Hadii Mamudu, whose research focuses on public policy and the harmful effects of smoking, said the narrow defeat of the bill on the floor of the state Senate is evidence the tobacco lobby still has power on Capitol Hill.
Mamudu said he had hoped Tennessee lawmakers would follow in the footsteps of their counterparts in Arkansas and Louisiana, where similar laws have been approved. He said the debate on the Tennessee bill came down to the same arguments of personal freedom that have been heard in past efforts to restrict smoking.
“It comes down to protecting individual liberty versus protecting the health of minors,” Mamudu said. “They call it a slippery slope. They say if we legislate smoking in private cars, what is next?”
A bill that would have allowed law enforcement officials to cite adults who are found smoking in a car with a child present failed April 17 on the Senate floor by a 16-8 vote — one shy of what was needed for passage.
State Sen. Paul Bailey, R-Sparta, told his colleagues the legislation “was an overreach into the lives of all Tennesseans.”

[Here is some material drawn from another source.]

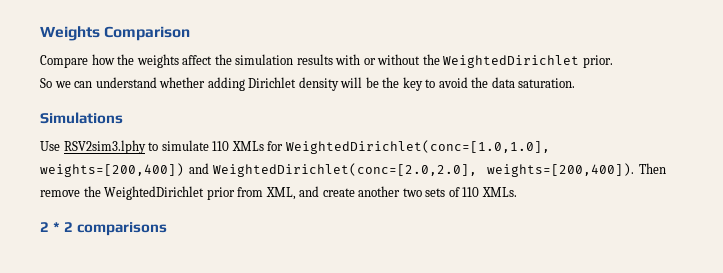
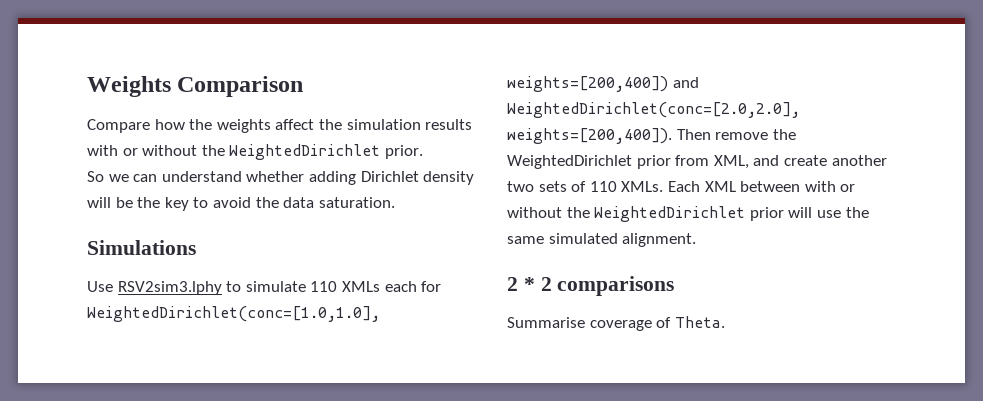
(264, 146) none -> [384,281,417,292] each
(517, 192) none -> [667,181,856,192] [507,206,869,222] [507,233,697,247] Each XML between with or without the WeightedDirichlet prior will use the same simulated alignment.
(168, 229) none -> [507,316,725,331] // Summarise coverage of Theta.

Mamudu said similar bills to restrict smoking have regularly been killed in the tobacco-friendly House Agriculture Committee. That is why he believes all smoking-related legislation should he assigned to the standing health committees of both the House and Senate.
He said the science on the negative health effects of secondhand smoke has long been settled. And there is no place where inhaling secondhand smoke is more dangerous than inside a motor vehicle.
“Cars are one of the most enclosed environments you can imagine,” Mamudu said. “There is a high level of ambient particles in the air.”
In addition to children being exposed to carcinogens from secondhand smoke in a car, they are also being exposed to parents and other adult figures using tobacco in their presence. Mamudu said this could “normalize tobacco use for children,” which might mean they, too, pick up the habit.
Mamudu has urged Tennessee lawmakers to repeal a 1994 law that restricts local government officials when it comes to regulating tobacco products. The law prevents cities, towns and counties from going beyond the tobacco-friendly smoking regulations already approved by the state.
“There are only 12 states left that still have these pre-exemption laws on the books,” he said.